Com um claro sentido de propósito, Maria Adelaide Pacheco explicou ainda que o objetivo inicial do projeto era transformar a leitura numa experiência envolvente. “Decidimos que íamos fazer umas edições muito específicas de livros. Convidámos autores consagrados da literatura portuguesa para escrever livros para os nossos alunos sobre o concelho da Lousada. Portanto, haveria só duas condições. Uma, era que o autor teria de vir fazer uma visita muito específica a Lousada, para ficar a conhecer a terra, e a partir daí escrever um livro. Começámos por fazer um livro para os meninos do 4.º ano e outro para os meninos do 6.º, ou seja, os dois anos de final de ciclo.”

O primeiro fruto desta iniciativa foi o livro escrito por Álvaro Magalhães, intitulado Contos do Rio Que Corre: “Esse primeiro livro reúne uma série de histórias relacionadas com o Rio Souza, que atravessa as ‘Terras de Souza’. São pequenos contos dirigidos aos alunos do 4.º ano.”

Outro autor que se juntou a este projeto foi António Motta, que escreveu O caderno de JB encontrado em Lousada, um livro que nos fala da aventura de um rapaz de 12 anos à procura do seu diário em locais emblemáticos da cidade. Maria enfatiza a relevância desta narrativa: “É um livro absolutamente extraordinário que fala sobre amor, sobre o que é que os adolescentes pensam na puberdade, as perguntas existenciais… É um livro que os miúdos adoram. E foi oferecido durante três anos consecutivos aos alunos do 6.º ano.”

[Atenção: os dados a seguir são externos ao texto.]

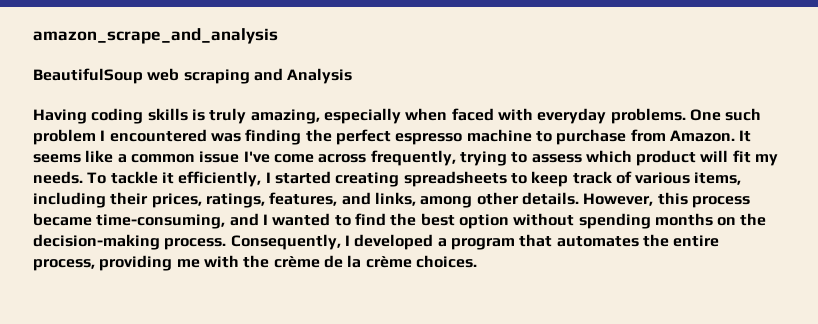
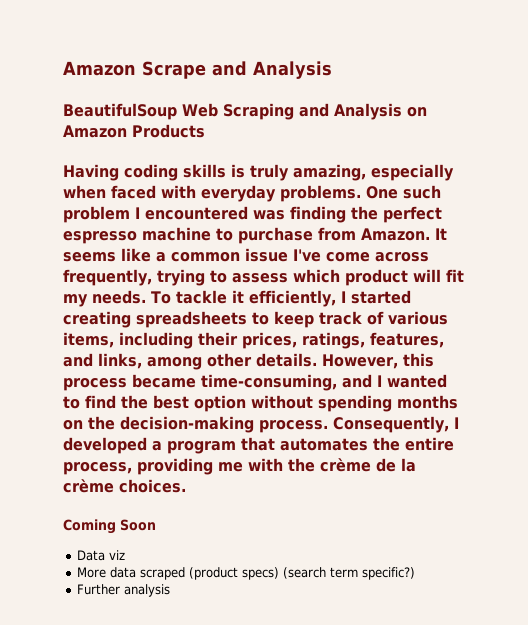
- amazon_scrape_and_analysis
+ Amazon Scrape and Analysis
- BeautifulSoup web scraping and Analysis
+ BeautifulSoup Web Scraping and Analysis on Amazon Products
+ Coming Soon
+ Data viz
+ More data scraped (product specs) (search term specific?)
+ Further analysis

Com o passar do tempo, o plano evoluiu, trazendo novos autores ao projeto. “Ao fim desses três anos, foram contratados novos autores: António Torrado, que escreveu para o 6.º ano A Incrível História dos Bacalhaus Voadores, ilustrada por António Pilar. O segundo livro, preparado pela Câmara de Lousada para o 1.º ciclo, foi escrito por José Fanha e chama-se Cartas à Minha Terra. Aos alunos do 9.º ano, foi oferecido o livro AGÁ: A Cura, de Vítor Oliveira”, descreve Maria.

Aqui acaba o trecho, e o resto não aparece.